Home Equity Line of Credit
A home equity line of credit is a popular way to finance home renovations. As it’s a secured loan, backed by your home, you’ll get a lower interest rate than you would for an unsecured loan. It’s revolving credit, so you can borrow against it over time, taking what you need when you need it. One criteria you’ll have to meet to borrow is sufficient home equity, so before considering this option, be sure that you have at least 15 percent equity in your home.
Home Equity Loan
A home equity loan is also backed by your home as a secured loan. The difference is you’ll get a lump sum instead of a line of credit, repaid over a number of years in regular fixed monthly payments. If you know exactly how much the renovations will cost, it can be an ideal option as you’ll receive all the funds you need upfront. But if you miss a payment, it can mean financial disaster as your home could be foreclosed if you fall too far behind.
If your roof is in need of replacing, you might have wondered, “can you get a grant for a new roof?” Depending on your financial situation and a number of other factors, it may be possible. For example, the Housing Preservation Grant Program offers grants to those who live in towns and rural areas with less than 20,000 people as well as to Native American tribes. You’ll have to apply through a reputable non-profit organization that rehabilitates low-income housing, with the grants usually made directly to that organization, although owners may receive assistance when renting housing units to tenants with very low incomes. The Single Family Self-Help grant is available to homeowners who are at least 62 years of age and have a family income below 50 percent of the median for the area in which they live.

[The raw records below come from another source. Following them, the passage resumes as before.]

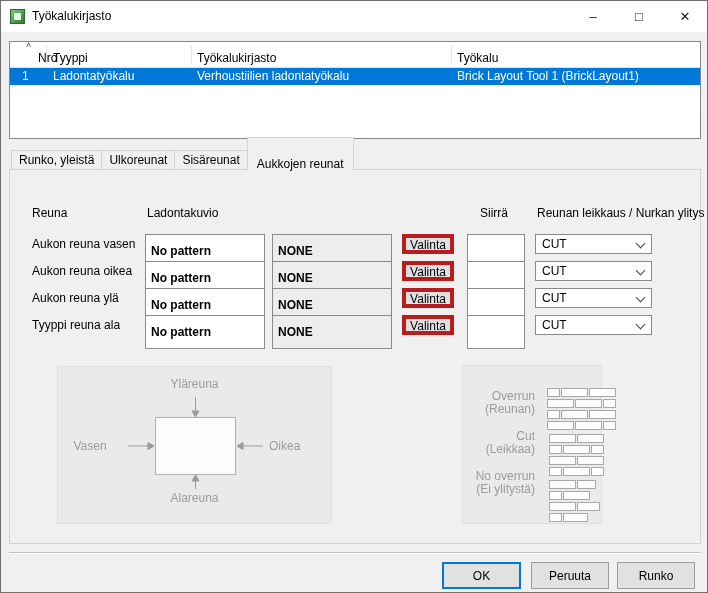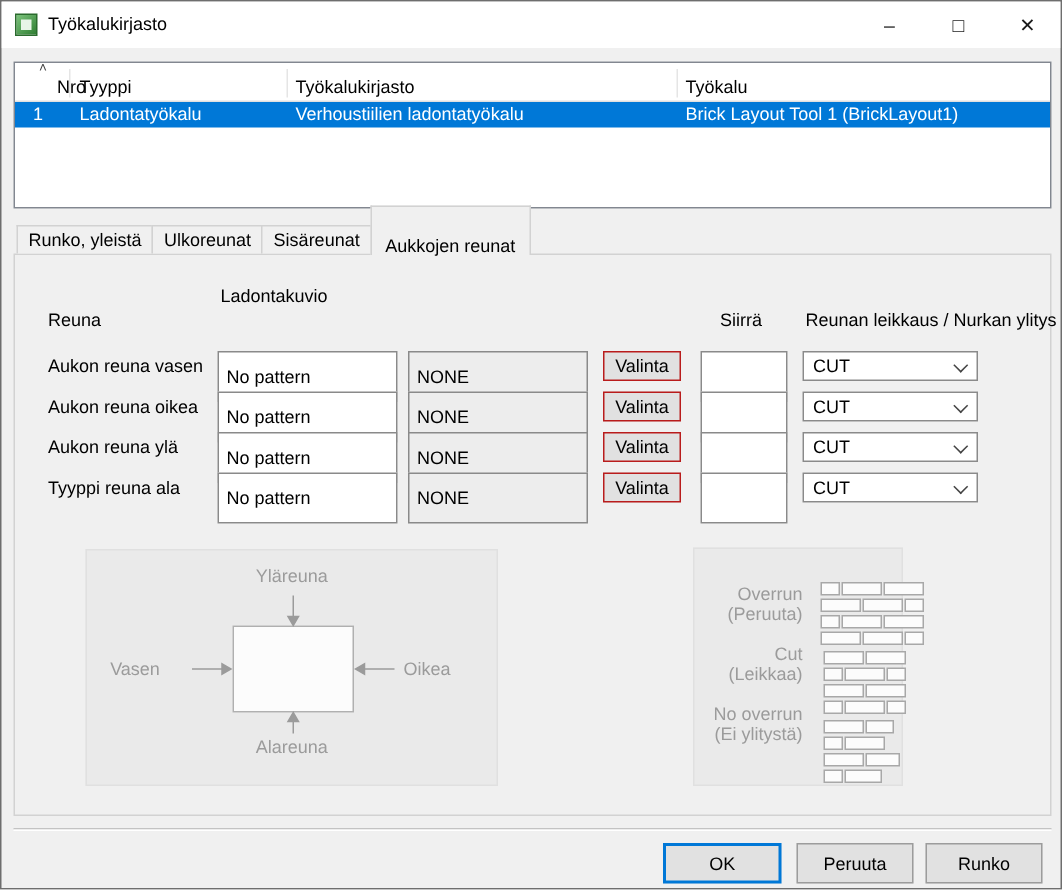--- a/index.html
+++ b/index.html
@@ -26,23 +26,23 @@
   
   .tabs { position:absolute; left:10px; top:146px; height:23px; display:flex; align-items:flex-end; z-index:3; }
   .tab { height:19px; line-height:18px; margin-bottom:1px; padding:0 7px; font-size:12px; color:#000; background:#f0f0f0; border:1px solid #d2d2d2; border-bottom:none; margin-right:-1px; white-space:nowrap; }
   .tab.active { height:22px; line-height:21px; margin-bottom:0; padding:16px 9px; position:relative; z-index:4; }
 
   
   .panel { position:absolute; left:8px; top:168px; width:692px; height:375px; border:1px solid #d2d2d2; background:#f0f0f0; z-index:2; }
   .phead { position:absolute; font-size:12px; color:#000; white-space:nowrap; }
   .prow { position:absolute; left:0; width:100%; height:20px; }
   .plabel { position:absolute; font-size:12px; line-height:20px; color:#000; white-space:nowrap; }
-  .txt { position:absolute; height:20px; border:1px solid #8a8a8a; background:#fff; font-size:12px; padding:16px 5px; font-family:inherit; color:#000; }
+  .txt { position:absolute; height:20px; border:1px solid #8a8a8a; background:#fff; font-size:12px; padding:16px 5px; font-family:inherit; color:#000;font-weight:bold; }
   .txt.ro { background:#ededed; }
-  .sbtn { position:absolute; height:20px; background:#e1e1e1; border:1px solid #b91c1c; font-size:12px; font-family:inherit; color:#000; }
+  .sbtn { position:absolute; height:20px; background:#e1e1e1; border:4px solid #b91c1c; font-size:12px; font-family:inherit; color:#000; }
   .combo { position:absolute; height:20px; background:#fff; border:1px solid #8a8a8a; font-size:12px; line-height:18px; padding:0 20px 0 6px; color:#000; }
   .chev { position:absolute; right:7px; top:5px; width:7px; height:7px; border-right:1px solid #444; border-bottom:1px solid #444; transform:rotate(45deg); }
 
   
   .diag { position:absolute; background:#eaeaea; border:1px solid #e0e0e0; }
   .gray { color:#9b9b9b; font-size:12px; }
   .d-top { position:absolute; left:0; top:10px; width:100%; text-align:center; }
   .d-bottom { position:absolute; left:0; top:124px; width:100%; text-align:center; }
   .d-left { position:absolute; left:0; top:72px; width:64px; text-align:center; }
   .d-right { position:absolute; left:211px; top:72px; }
@@ -96,21 +96,21 @@
   <div class="tabs">
     <div class="tab">Runko, yleistä</div>
     <div class="tab">Ulkoreunat</div>
     <div class="tab">Sisäreunat</div>
     <div class="tab active">Aukkojen reunat</div>
   </div>
 
   <div class="panel">
 
     <span class="phead" style="left:22px;  top:36px">Reuna</span>
-    <span class="phead" style="left:137px; top:20px">Ladontakuvio</span>
+    <span class="phead" style="left:137px; top:36px">Ladontakuvio</span>
     <span class="phead" style="left:470px; top:36px">Siirrä</span>
     <span class="phead" style="left:527px; top:36px">Reunan leikkaus / Nurkan ylitys</span>
 
     <div class="prow" style="top:64px">
       <span class="plabel" style="left:22px">Aukon reuna vasen</span>
       <input class="txt" style="left: 135px; width: 120px;" value="No pattern">
       <input class="txt ro" style="left: 262px; width: 120px;" value="NONE">
       <button class="sbtn" style="left:392px;width:52px">Valinta</button>
       <input class="txt" style="left: 457px; width: 58px;" value="">
       <div class="combo" style="left:525px;width:117px">
@@ -177,21 +177,21 @@
         <g stroke="#9b9b9b" fill="#9b9b9b">
           <line x1="137.5" y1="122" x2="137.5" y2="114"></line>
           <polygon points="134,114 141,114 137.5,108"></polygon>
         </g>
       </svg>
     </div>
 
     <div class="diag" style="left:452px;top:195px;width:140px;height:159px;overflow:visible">
       <div class="gray ov-label" style="top:24px">
         <div>Overrun</div>
-        <div>(Peruuta)</div>
+        <div>(Reunan)</div>
       </div>
       <div class="gray ov-label" style="top:64px">
         <div>Cut</div>
         <div>(Leikkaa)</div>
       </div>
       <div class="gray ov-label" style="top:104px">
         <div>No overrun</div>
         <div>(Ei ylitystä)</div>
       </div>
       <div class="brickbox">

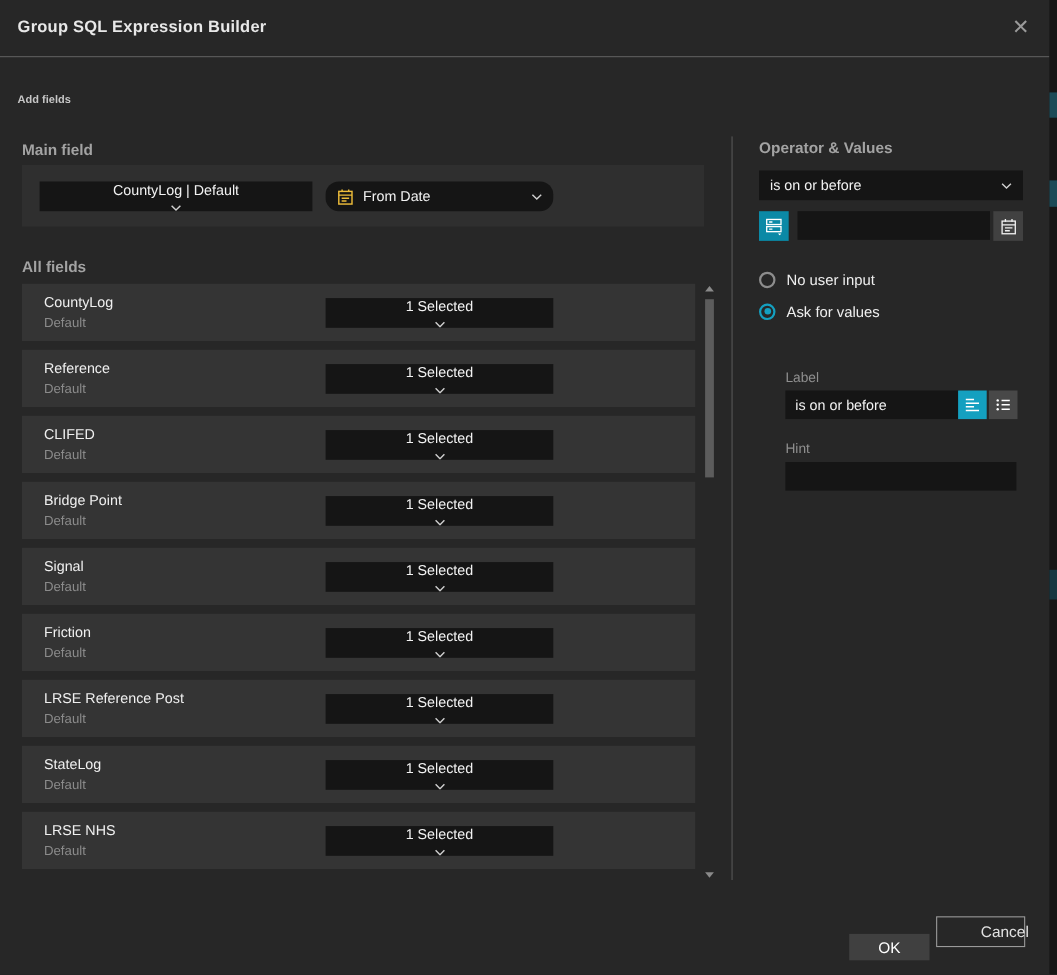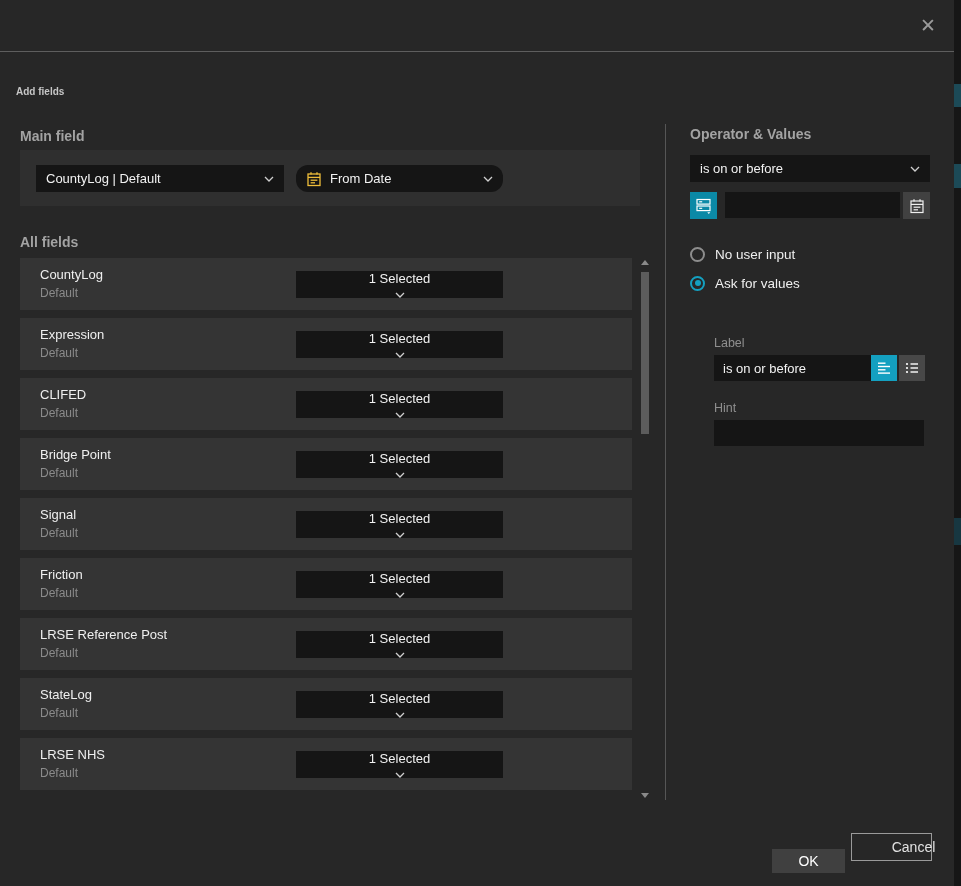--- a/index.html
+++ b/index.html
@@ -25,21 +25,21 @@
   
   .dd { background:#151515; height:27px; display:flex; align-items:center;
         padding:0 10px; font-size:13px; color:#f2f2f2; cursor:pointer; }
   .dd .dd-label { flex:1; white-space:nowrap; overflow:hidden; }
   .dd svg.chev { flex:none; }
   .tin { background:#151515; height:26px; border:none; color:#f2f2f2;
          font-size:13px; padding:0 9px; font-family:"Liberation Sans",sans-serif; }
 
   
   .main-strip { position:absolute; left:20px; top:150px; width:620px; height:56px; background:#2f2f2f; }
-  .mf-dd1 { position:absolute; left:16px; top:15px; width:248px; }
+  .mf-dd1 { position:absolute; left:16px; top:15px; width:248px;flex-direction:column; }
   .mf-dd2 { position:absolute; left:276px; top:15px; width:207px;border-radius:12px; }
   .mf-dd2 .cal { margin-right:8px; flex:none; display:flex; }
 
   
   .list { position:absolute; left:20px; top:258px; width:612px; }
   .field-row { position:relative; width:612px; height:52px; background:#343434; margin-bottom:8px; }
   .fr-name { position:absolute; left:20px; top:9px; font-size:13px; color:#efefef; }
   .fr-sub  { position:absolute; left:20px; top:28px; font-size:12px; color:#8b8b8b; }
   .row-dd  { position:absolute; left:276px; top:13px; width:207px;flex-direction:column; }
 
@@ -92,20 +92,21 @@
   .edge .seg1 { position:absolute; left:0; top:84px;  width:7px; height:23px; background:#1c4a57; }
   .edge .seg2 { position:absolute; left:0; top:164px; width:7px; height:24px; background:#1c4a57; }
   .edge .seg3 { position:absolute; left:0; top:518px; width:7px; height:27px; background:#173741; }
 </style>
 </head>
 <body>
 
 <div class="dialog">
 
   <div class="hdr">
+    <div class="hdr-title">Group SQL Expression Builder</div>
     <div class="close">✕</div>
   </div>
 
   <div class="h-add">Add fields</div>
 
   <div class="lbl-section" style="left:20px; top:128px;">Main field</div>
   <div class="main-strip">
     <div class="dd mf-dd1">
       <span class="dd-label">CountyLog | Default</span>
       <svg class="chev" width="10" height="6" viewBox="0 0 10 6">
@@ -137,21 +138,21 @@
       <div class="fr-sub">Default</div>
       <div class="dd row-dd">
         <span class="dd-label">1 Selected</span>
         <svg class="chev" width="10" height="6" viewBox="0 0 10 6">
             <path d="M1 1l4 4 4-4" stroke="#cfcfcf" stroke-width="1.3" fill="none"></path>
           </svg>
       </div>
     </div>
 
     <div class="field-row">
-      <div class="fr-name">Expression</div>
+      <div class="fr-name">Reference</div>
       <div class="fr-sub">Default</div>
       <div class="dd row-dd">
         <span class="dd-label">1 Selected</span>
         <svg class="chev" width="10" height="6" viewBox="0 0 10 6">
             <path d="M1 1l4 4 4-4" stroke="#cfcfcf" stroke-width="1.3" fill="none"></path>
           </svg>
       </div>
     </div>
 
     <div class="field-row">

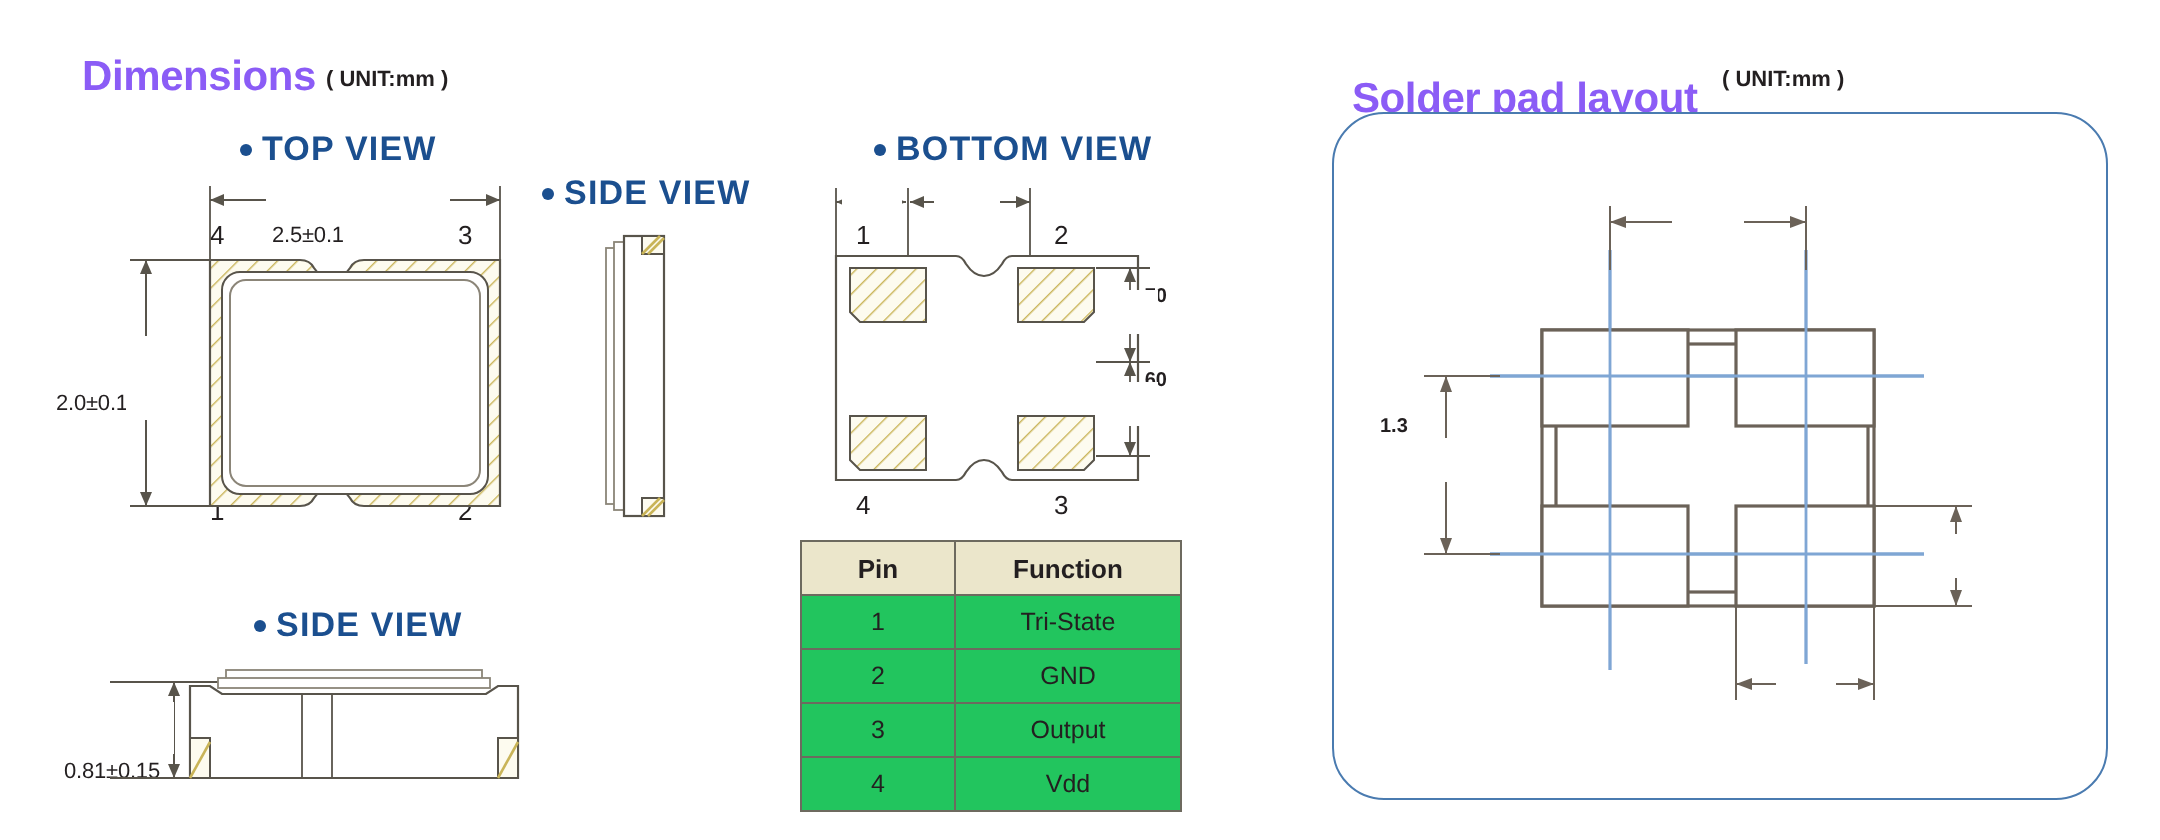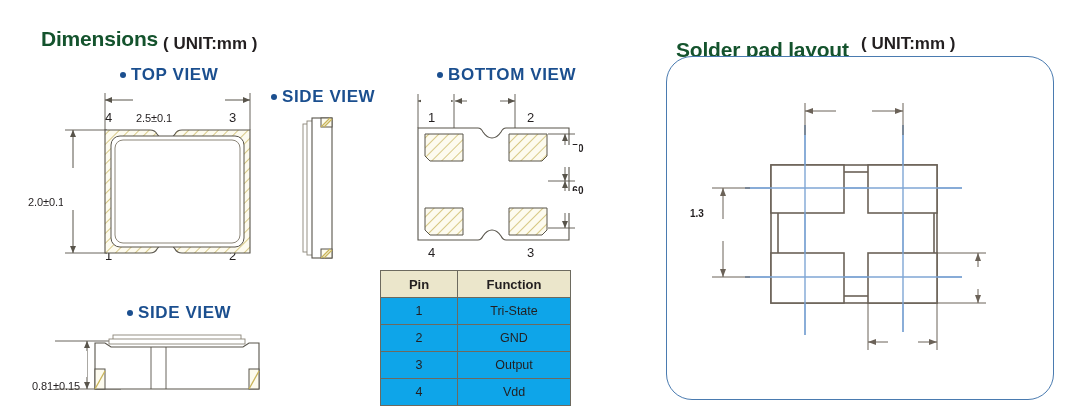--- a/index.html
+++ b/index.html
@@ -6,24 +6,24 @@
   body{
     width:1080px;height:420px;position:relative;overflow:hidden;
     font-family:"Liberation Sans","DejaVu Sans",sans-serif;
     color:#231f20;
   }
   .abs{position:absolute;}
 
   
   .sec-title{
     font-size:21px;font-weight:bold;letter-spacing:-0.2px;
-    color:#14532d;white-space:nowrap;
+    color:#8b5cf6;white-space:nowrap;
   }
   .unit{
-    font-size:17px;font-weight:bold;color:#231f20;white-space:nowrap;
+    font-size:11px;font-weight:bold;color:#231f20;white-space:nowrap;
   }
 
   
   .view-label{
     font-size:17px;font-weight:bold;color:#1b4f8f;letter-spacing:.6px;
     white-space:nowrap;display:flex;align-items:center;gap:5px;
   }
   .view-label .dot{
     width:6px;height:6px;border-radius:50%;background:#1b4f8f;display:inline-block;
   }
@@ -32,21 +32,21 @@
   .dim{
     font-size:11px;font-weight:normal;color:#231f20;white-space:nowrap;
     letter-spacing:-0.1px;
     margin-top:24px;
   }
   .dim-sm{font-size:10px;font-weight:bold;color:#231f20;white-space:nowrap;}
   .pin-num{font-size:13px;color:#231f20;white-space:nowrap;}
 
   
   .pin-table{
-    border-collapse:collapse;background:#0ea5e9;
+    border-collapse:collapse;background:#22c55e;margin-left:20px;
   }
   .pin-table th,.pin-table td{
     border:1px solid #6d6a5f;
     text-align:center;
     font-size:12.5px;
     padding:0;
     height:26px;
     color:#231f20;
   }
   .pin-table th{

It’s usually not a good idea to put major home renovations on a credit card due to the high interest rates. If you can pay off the entire balance in a short amount of time, ideally using a card with a special zero percent interest offer, it can make financial sense.
If you don’t have enough equity in your home to qualify for a home equity loan, a personal loan can help you get those renovations done. The interest rate will be higher than home-equity type financing, but it’s usually lower than putting it on a credit card.
You may qualify for a government loan, such as a HUD Title Property Improvement Loan, without having any equity in your home. If you do, you can save big on the costs of insurance and interest. You’ll be able to borrow up to $25,000, making it a good option for making repairs and updates if you recently purchased the home. Just be aware that some upgrades may not qualify, the money must go toward renovations that improve livability.
Cash-out refinancing can be a great option for those who want to tap equity without taking out another loan. It involves taking out a new mortgage to pay off the old one and cashing out a portion of the equity. Of course, it won’t make sense if the current cash-out mortgage rates are higher than what your existing rate is or if your equity is limited.